_WORK REQUIRED_:
Some lines in the listing hold the word "padding". Return each of them.

Start of DATASET RECORDS

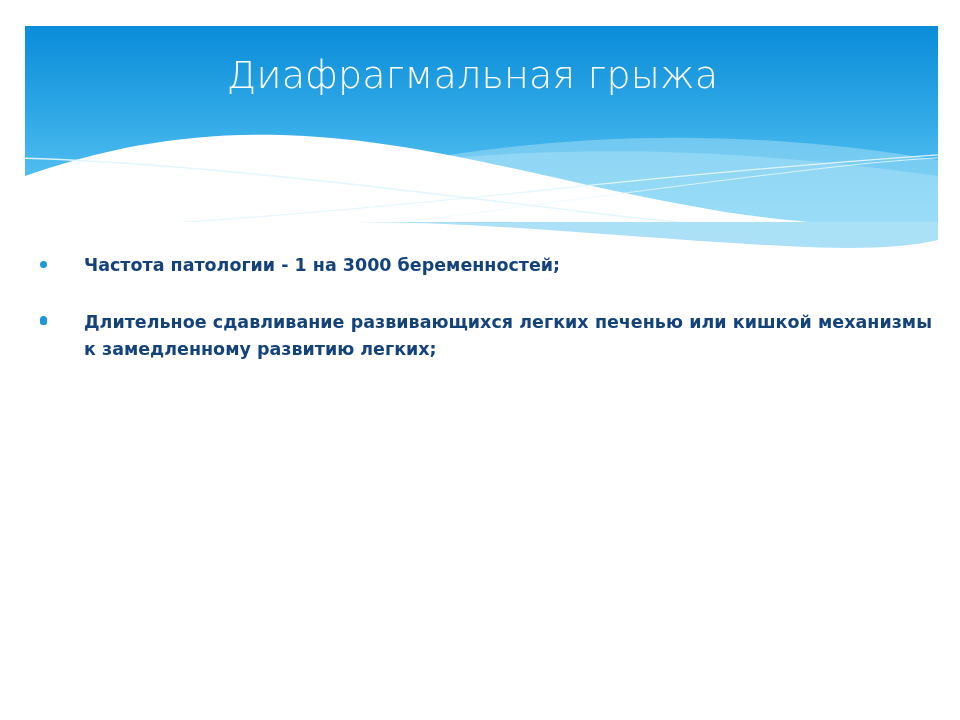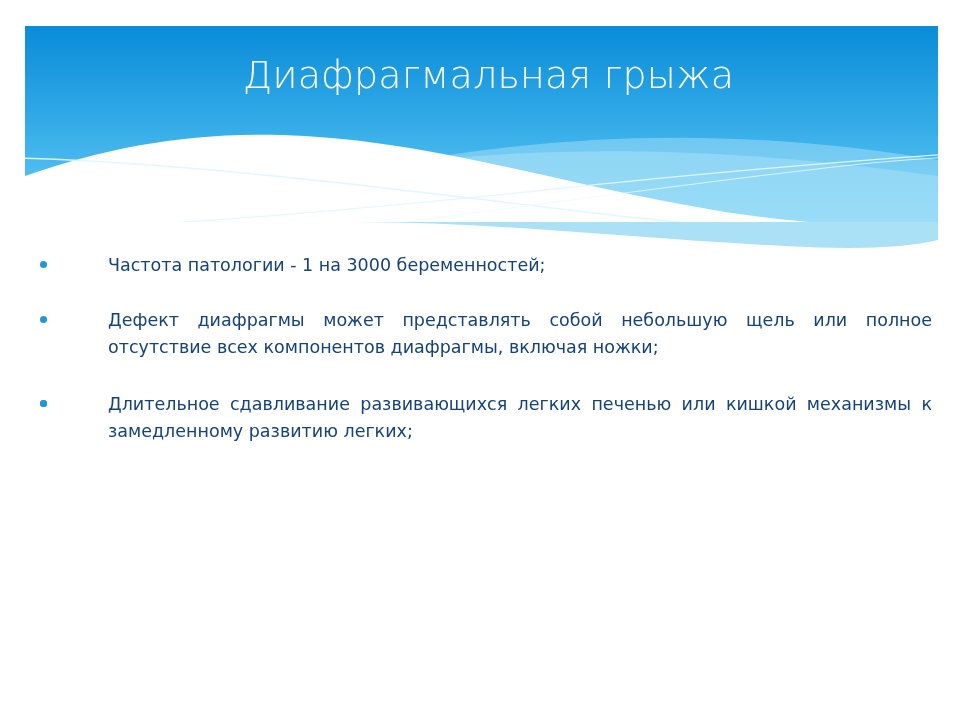--- a/index.html
+++ b/index.html
@@ -32,21 +32,21 @@
     height: 196px;
     overflow: visible;
   }
   .header-band svg {
     display: block;
     overflow: visible;
   }
 
   .slide-title {
     position: absolute;
-    left: 32px;
+    left: 16px;
     top: 52px;
     width: 913px;
     text-align: center;
     color: #ffffff;
     font-family: "DejaVu Sans", "Liberation Sans", sans-serif;
     font-weight: 300;
     font-size: 38px;
     line-height: 46px;
     letter-spacing: 0.2px;
     white-space: nowrap;
@@ -55,23 +55,24 @@
   
   .body-content {
     position: absolute;
     left: 0;
     top: 252px;
     width: 960px;
   }
 
   .bullet-row {
     position: relative;
-    padding-left: 108px;
+    padding-left: 84px;
     padding-right: 28px;
     margin-bottom: 28px;
+    font-weight: bold;
   }
 
   .bullet-marker {
     position: absolute;
     left: 40px;
     top: 9px;
     width: 7px;
     height: 7px;
     border-radius: 50%;
     background: #2196da;
@@ -142,21 +143,20 @@
 
   <div class="body-content">
 
     <div class="bullet-row">
       <span class="bullet-marker"></span>
       <div class="bullet-text single-line">Частота патологии - 1 на 3000 беременностей;</div>
     </div>
 
     <div class="bullet-row gap-lg">
       <span class="bullet-marker"></span>
-      <div class="bullet-text">Дефект диафрагмы может представлять собой небольшую щель или полное отсутствие всех компонентов диафрагмы, включая ножки;</div>
     </div>
 
 
     <div class="bullet-row gap-lg">
       <span class="bullet-marker"></span>
     </div>
 
     <div class="bullet-row">
       <span class="bullet-marker"></span>
       <div class="bullet-text">Длительное сдавливание развивающихся легких печенью или кишкой механизмы к замедленному развитию легких;</div>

End of DATASET RECORDS

_OUTPUT FOR THIS EXERCISE_:
-    padding-left: 108px;
+    padding-left: 84px;
     padding-right: 28px;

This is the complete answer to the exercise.